Строка 80: "претерист"

Против этого на полях черновика записаны две строки, из которых расшифровке поддается только первая. Она читается так:

     День должно вечером хвалить...

Я совершенно уверен, что мой друг пытался использовать здесь несколько строк, которые я, бывало, цитировал ему и миссис Шейд в беспечную минуту, – а именно, очаровательное четверостишие из староземблянского варианта "Старшей Эдды" в анонимном английском переводе (Кирби?):

     Ведь мудрый хвалит день ко сну,
     Лед -- перейдя, зарыв -- жену,
     Невесту -- вздрючив до венца,
     И лишь заездив -- жеребца.

Строка 82: Уложен спать

Наш принц любил Флер любовью брата, но без каких-либо тонкостей кровосмесительства или вторичных гомосексуальных замысловатостей. У нее было бледное личико с выступающими скулами, ясные глаза и кудрявые темные волосы. Ходили слухи, что потратив месяцы на пустые блуждания с фарфоровой чашкой и туфелькой Сандрильоны, великосветский поэт и ваятель Арнор нашел в ней что искал и использовал груди ее и ступни для своей "Лилит, зовущей Адама вернуться", впрочем, я вовсе не знаток в этих деликатных делах. Отар, бывший ее любовником, говорил, что, когда вы шли за нею и она знала, что вы за нею идете, в покачивании и игре ее стройных бедер была напряженная артистичность, нечто такое, чему арабских девушек обучали в особой школе особые парижские сводни, которых затем удушали.

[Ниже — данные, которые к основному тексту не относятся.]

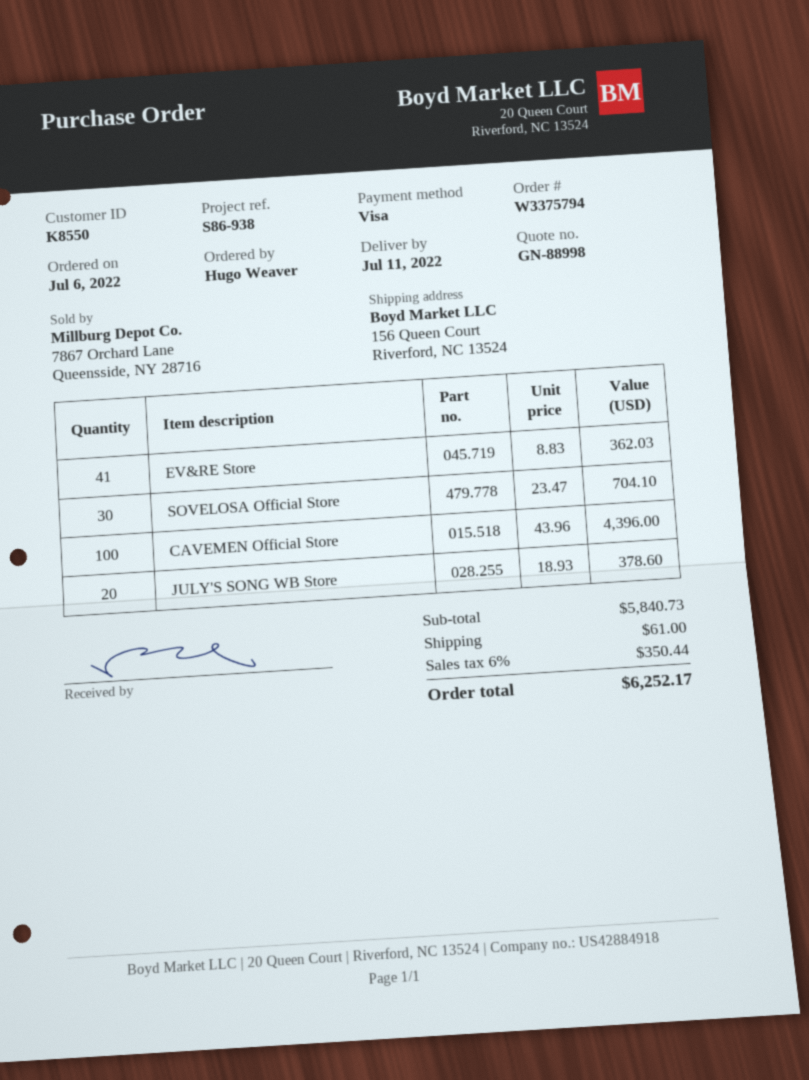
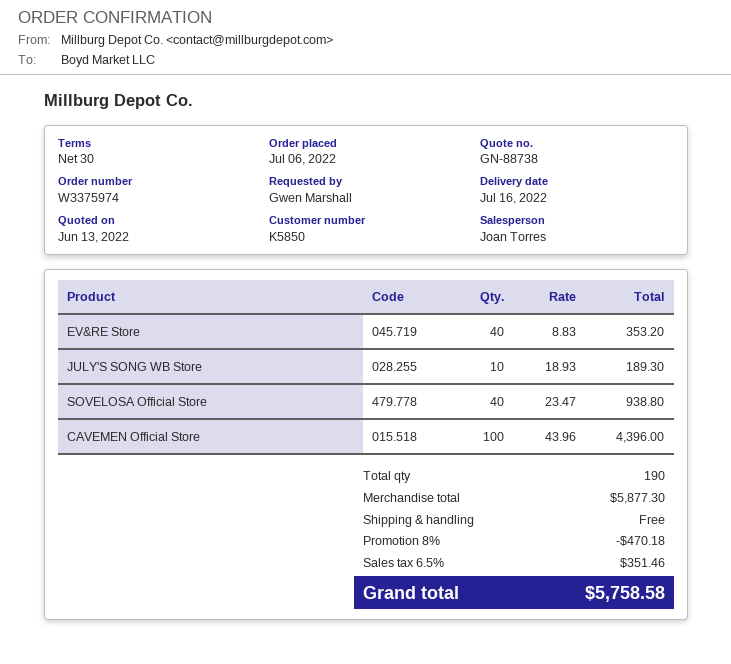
quote number: GN-88998 -> GN-88738
order number: W3375794 -> W3375974
delivery date: 2022-07-11 -> 2022-07-16
customer number: K8550 -> K5850
ordered by: Hugo Weaver -> Gwen Marshall
EV&RE Store: 41 x 8.83 = 362.03 -> 40 x 8.83 = 353.20
SOVELOSA Official Store: 30 x 23.47 = 704.10 -> 40 x 23.47 = 938.80
JULY'S SONG WB Store: 20 x 18.93 = 378.60 -> 10 x 18.93 = 189.30
subtotal: 5840.73 -> 5877.30
discount: none -> 8% = 470.18
shipping: 61.00 -> 0.00
tax: 6% = 350.44 -> 6.5% = 351.46
total: 6252.17 -> 5758.58

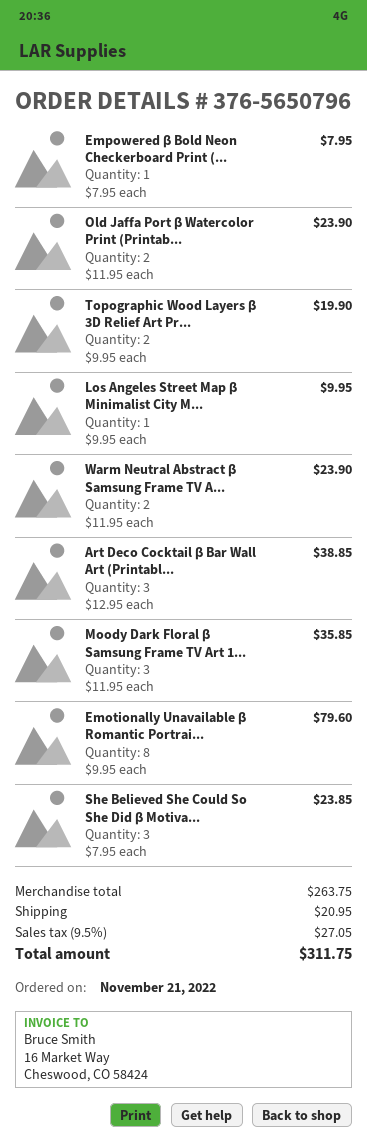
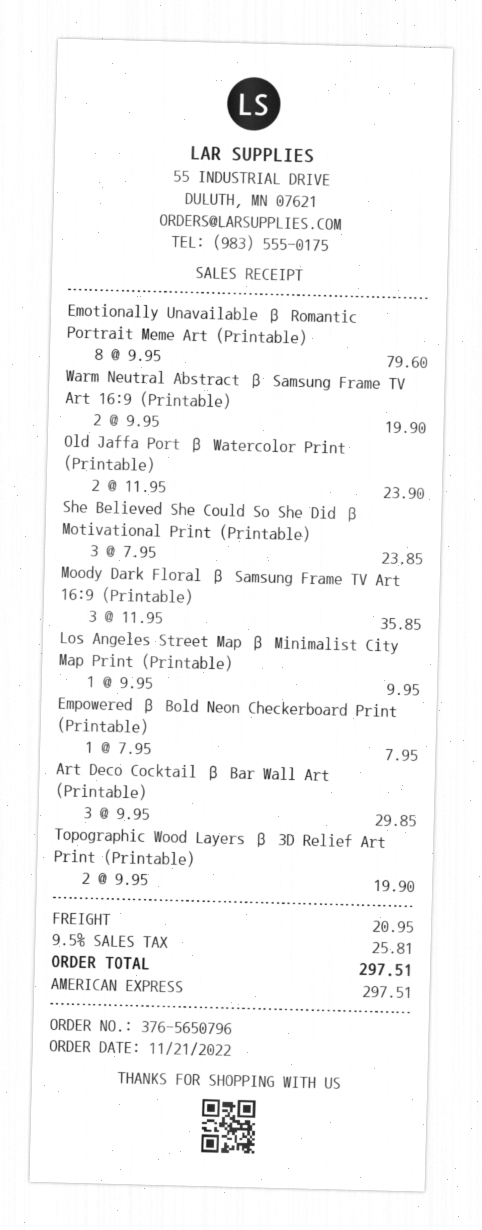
Warm Neutral Abstract β Samsung Frame TV A...: 2 x 11.95 = 23.90 -> 2 x 9.95 = 19.90
Art Deco Cocktail β Bar Wall Art (Printabl...: 3 x 12.95 = 38.85 -> 3 x 9.95 = 29.85
tax: 9.5% = 27.05 -> 9.5% = 25.81
total: 311.75 -> 297.51

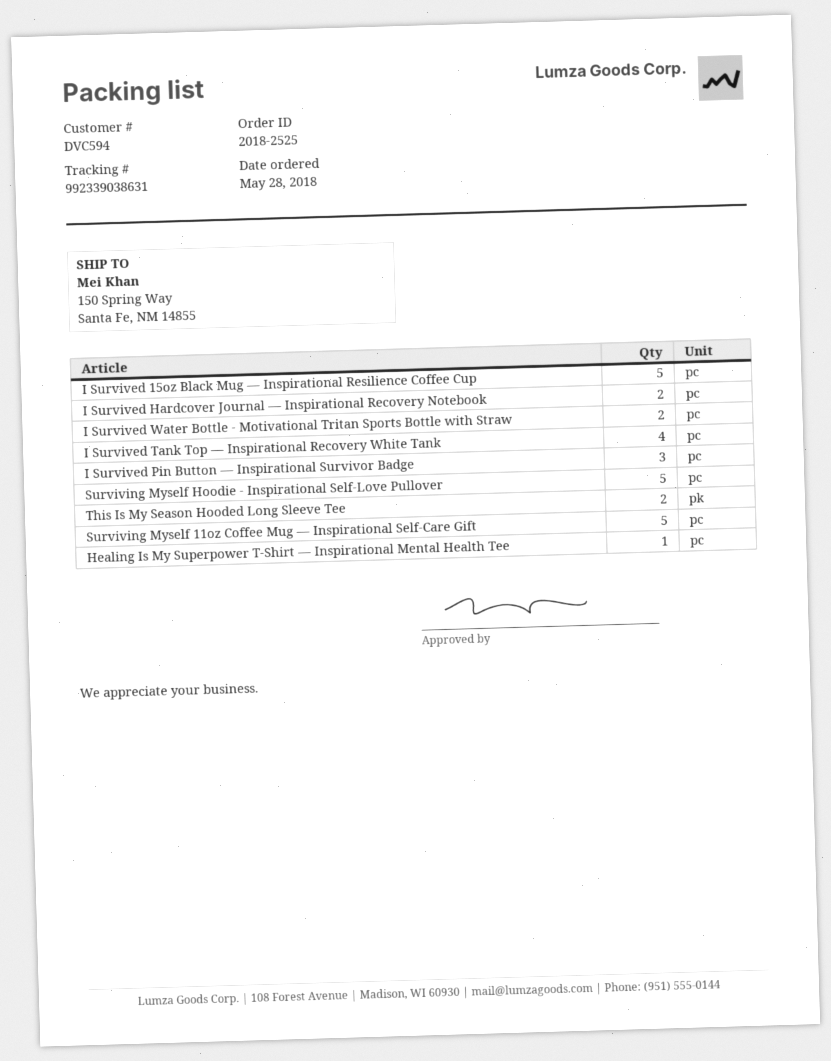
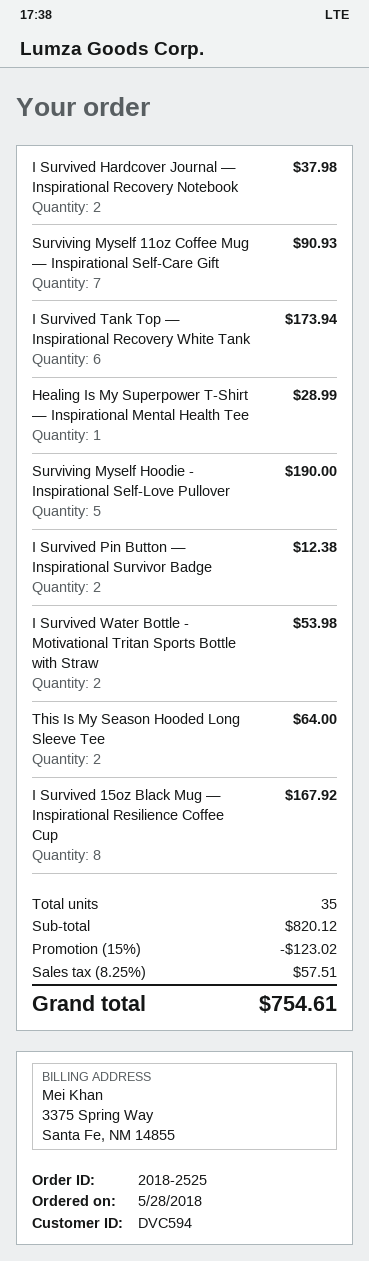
I Survived 15oz Black Mug — Inspirational Resilience Coffee Cup: 5 -> 8
I Survived Tank Top — Inspirational Recovery White Tank: 4 -> 6
I Survived Pin Button — Inspirational Survivor Badge: 3 -> 2
Surviving Myself 11oz Coffee Mug — Inspirational Self-Care Gift: 5 -> 7

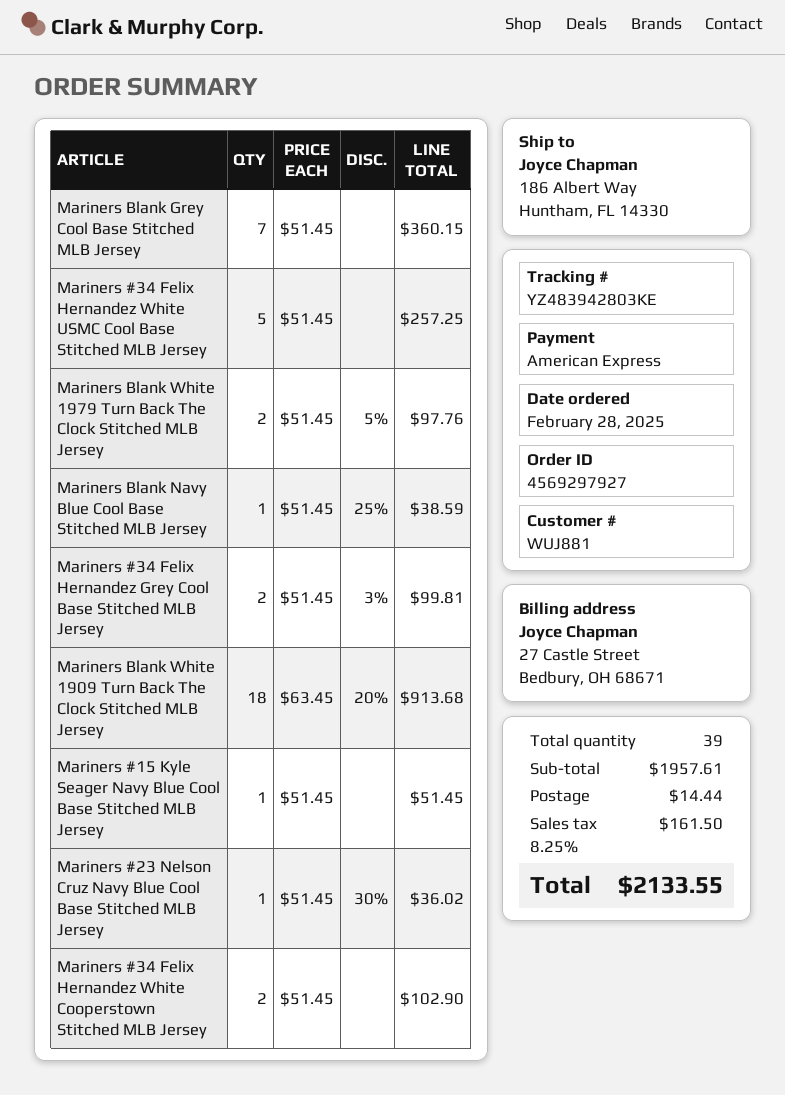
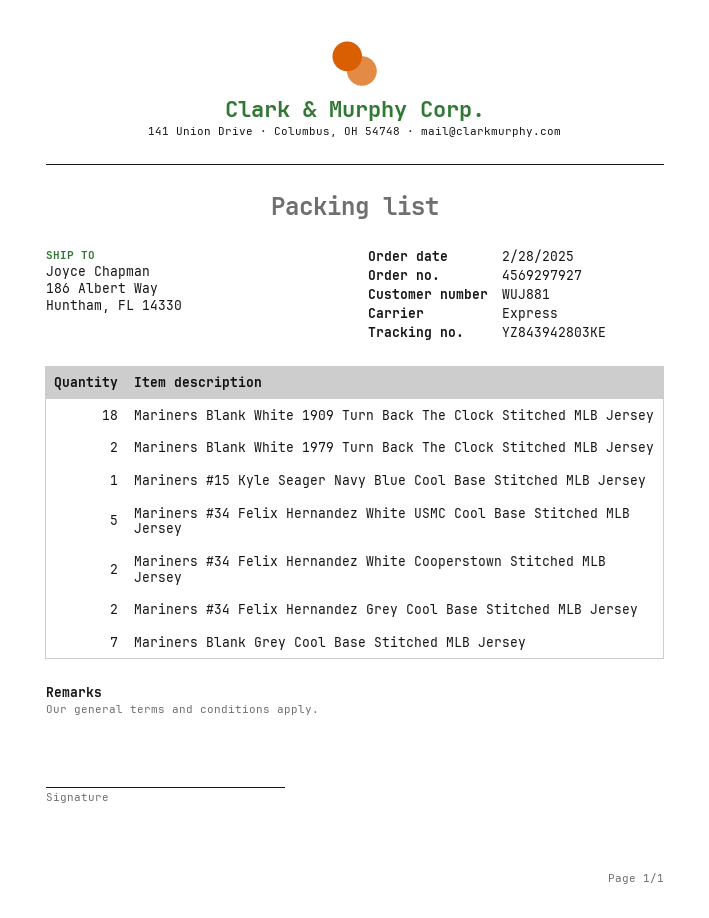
tracking number: YZ483942803KE -> YZ843942803KE
Mariners Blank Navy Blue Cool Base Stitched MLB Jersey: 1 -> none
Mariners #23 Nelson Cruz Navy Blue Cool Base Stitched MLB Jersey: 1 -> none

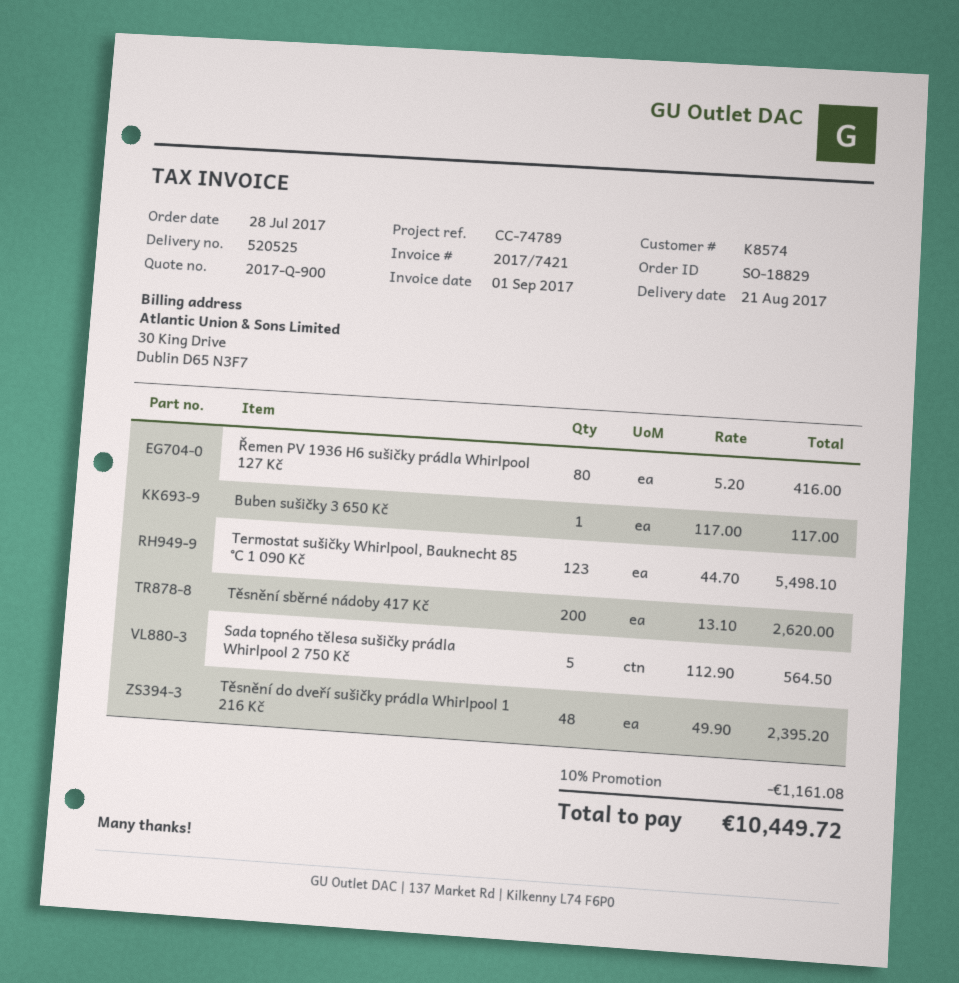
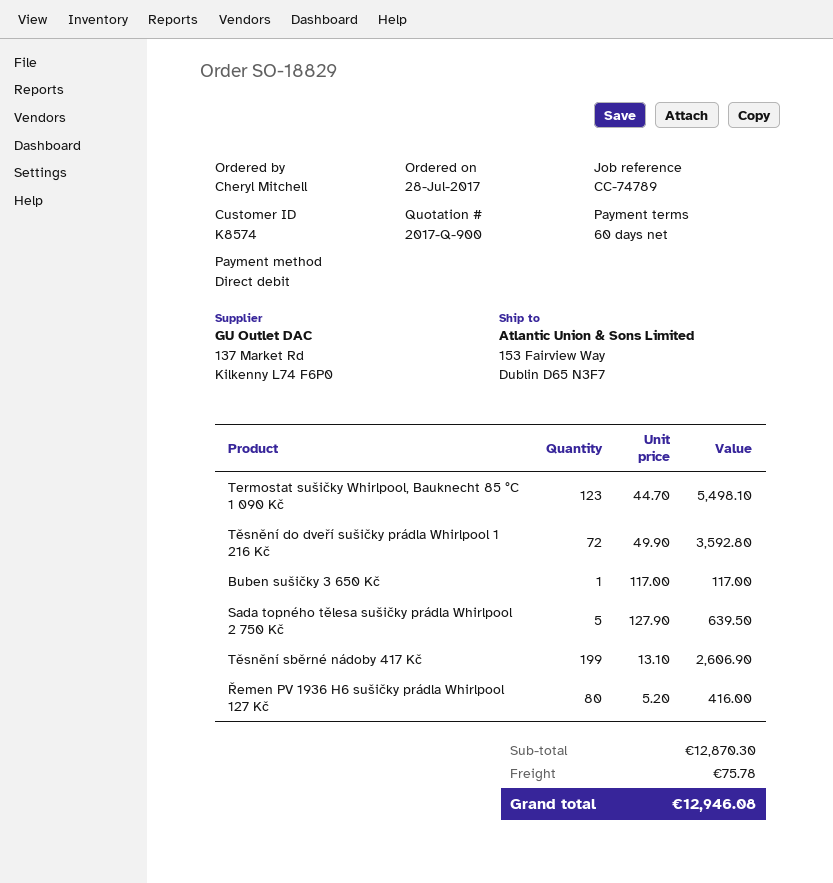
Těsnění sběrné nádoby 417 Kč: 200 x 13.10 = 2620.00 -> 199 x 13.10 = 2606.90
Sada topného tělesa sušičky prádla Whirlpool 2 750 Kč: 5 x 112.90 = 564.50 -> 5 x 127.90 = 639.50
Těsnění do dveří sušičky prádla Whirlpool 1 216 Kč: 48 x 49.90 = 2395.20 -> 72 x 49.90 = 3592.80
discount: 10% = 1161.08 -> none
shipping: none -> 75.78
total: 10449.72 -> 12946.08

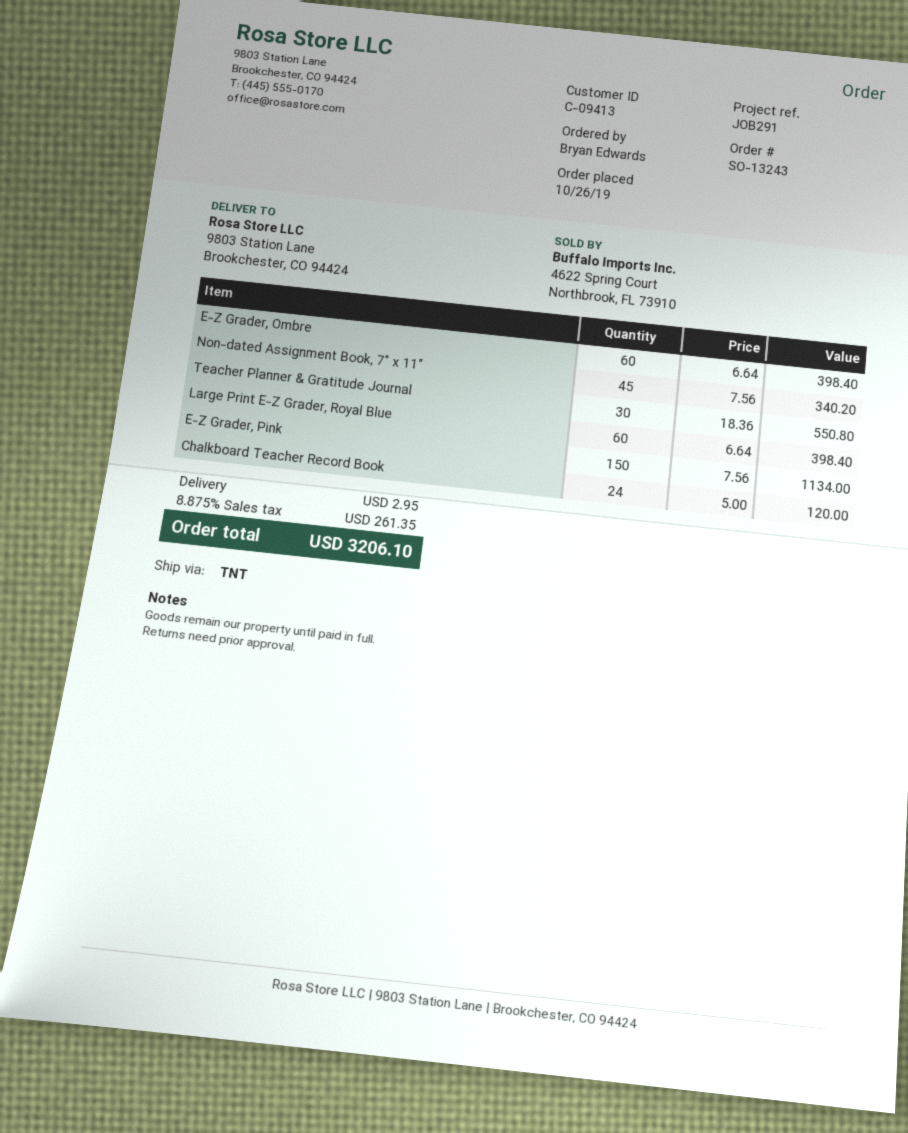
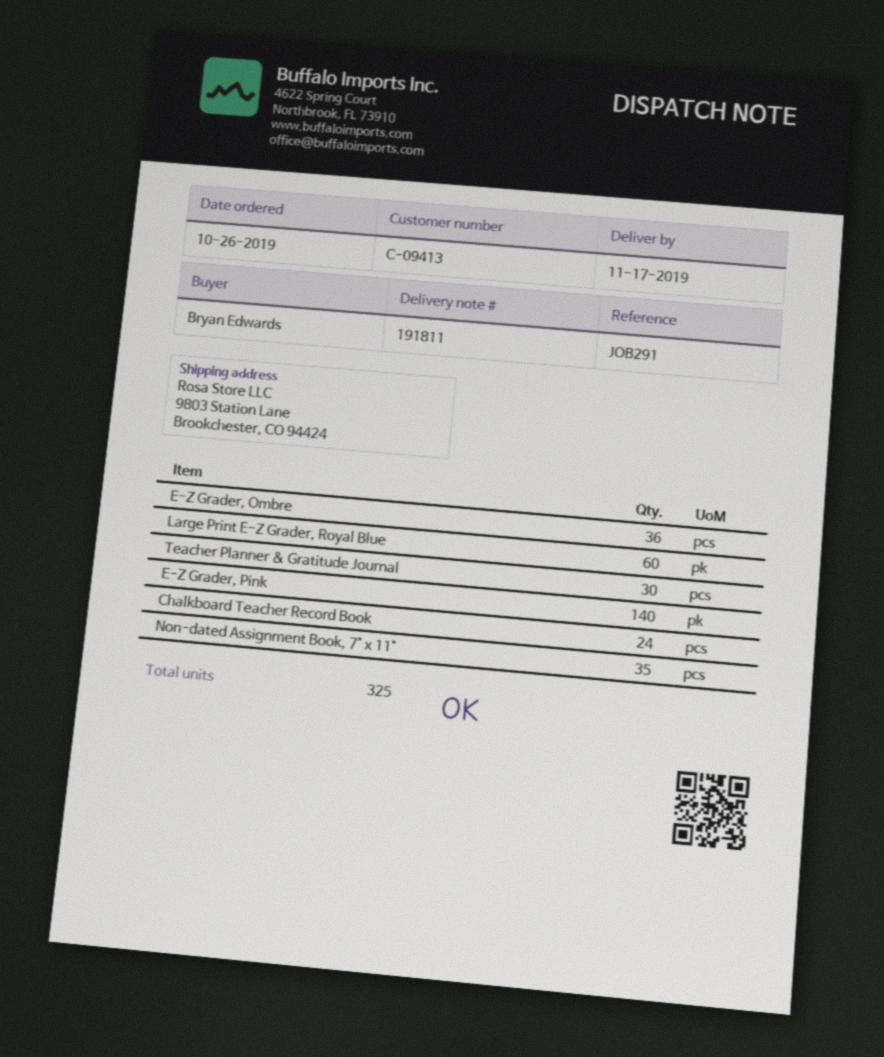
E-Z Grader, Ombre: 60 -> 36
Non-dated Assignment Book, 7" x 11": 45 -> 35
E-Z Grader, Pink: 150 -> 140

Хрупкие эти щиколки, говорил он, которые так близко сводила ее грациозная и волнообразная поступь, – это те самые "осторожные сокровища" из стихотворения Арнора, воспевающего мирагаль (деву миража), за которую "король мечтаний дал бы в песчаных пустынях времен триста верблюдов и три родника".

     On ságaren wérem tremkín tri stána
     Verbálala wod gév ut trí phantána.

(Я пометил ударения.)

Весь этот душещипательный лепет (по всем вероятиям, руководимый ее мамашей) на принца впечатления не произвел, он, следует повторить, относился к ней как к единокровной сестре, благоуханной и светской, с подкрашенным ротиком и с maussade18, расплывчатой, галльской манерой выражения того немногого, что ей желательно было выразить. Ее безмятежная грубость в отношениях с нервной и словообильной графиней казалась ему забавной. Он любил танцевать с ней – и только с ней. Ничто, ничто совершенно не вздрагивало в нем, когда она гладила его руку или беззвучно касалась чуть приоткрытыми губами его щеки, уже покрытой нагаром погубившего бал рассвета. Она, казалось, не огорчалась, когда он оставлял ее ради более мужественных утех, снова встречая его в потемках машины, в полусвете кабаре покорной и двусмысленной улыбкой привычно целуемой дальней кузины.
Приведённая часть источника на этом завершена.